Posai per terra le borse e ne vuotai il contenuto. In ordine di svuotamento tirai fuori:
1. la maschera (arancione, con le lenti da vista incorporate nel vetro)
2. il boccaglio (nero, con una strisciolina arancione in cima, per essere notato da lontano)
3. due pinne nere (enormi, con una superficie natatoria impressionante, per una maggiore stabilità in caso di riprese cinematografiche o fotografiche dei fondali)
4. un grosso pugnale seghettato, col manico arancione, galleggiante, con un cintolino da agganciare al polpaccio (per staccare conchiglie e anche per «non si sa mai»...)

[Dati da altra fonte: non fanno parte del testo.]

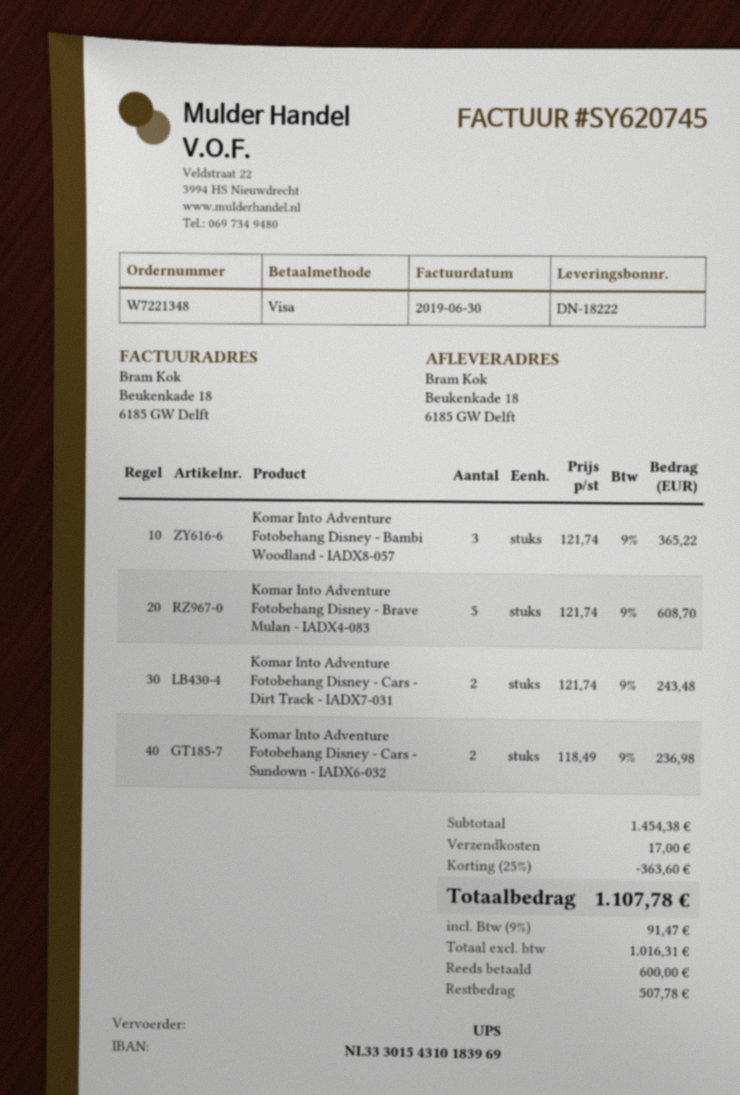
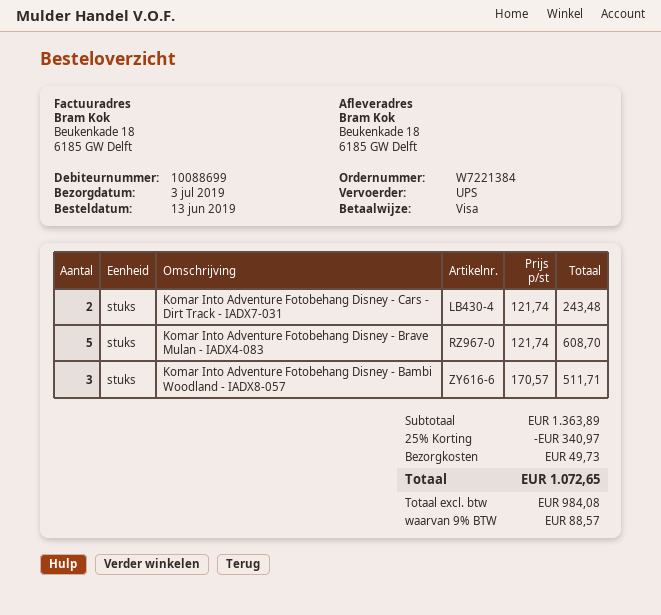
order number: W7221348 -> W7221384
Komar Into Adventure Fotobehang Disney - Bambi Woodland - IADX8-057: 3 x 121.74 = 365.22 -> 3 x 170.57 = 511.71
Komar Into Adventure Fotobehang Disney - Cars - Sundown - IADX6-032: 2 x 118.49 = 236.98 -> none
subtotal: 1454.38 -> 1363.89
discount: 25% = 363.60 -> 25% = 340.97
shipping: 17.00 -> 49.73
net: 1016.31 -> 984.08
tax: 9% = 91.47 -> 9% = 88.57
total: 1107.78 -> 1072.65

5. una cintura azzurra con infilati cinque piombi da un chilogrammo ciascuno (per poter «andar giù» con facilità e rapidità)
6. una rete a sacco, chiusa da un pesante elastico che si agganciava intorno alla vita (in modo da mettere in questo sacco-grembiule conchiglie, pesci, macchina fotografica o altro, semplicemente sollevando l'elastico e lasciandolo poi ricadere)
7. un grosso profondimetro da appendere al collo (per aver sempre presente la situazione, semmai mi fossi spinto a profondità abissali senza rendermene conto)
8. un vistoso orologio-cronometro subacqueo con lancette fosforescenti, impermeabile fino a duecento metri di profondità
9. un variopinto palloncino gonfiabile (per segnalare alle barche la presenza di un sub)
10. una lunghissima corda bianca di nylon (o sagola) per detto palloncino (attualmente aggrovigliata e annodata in modo allucinante)
11. un gonfiatoio a pedale, sempre per detto palloncino
12. un cappuccio nero tipo passamontagna, fatto della stessa pesante gomma della muta (per non prendere freddo e umidità alla nuca, se l'immersione avesse dovuto protrarsi per molte ore, specie con l'acqua fredda)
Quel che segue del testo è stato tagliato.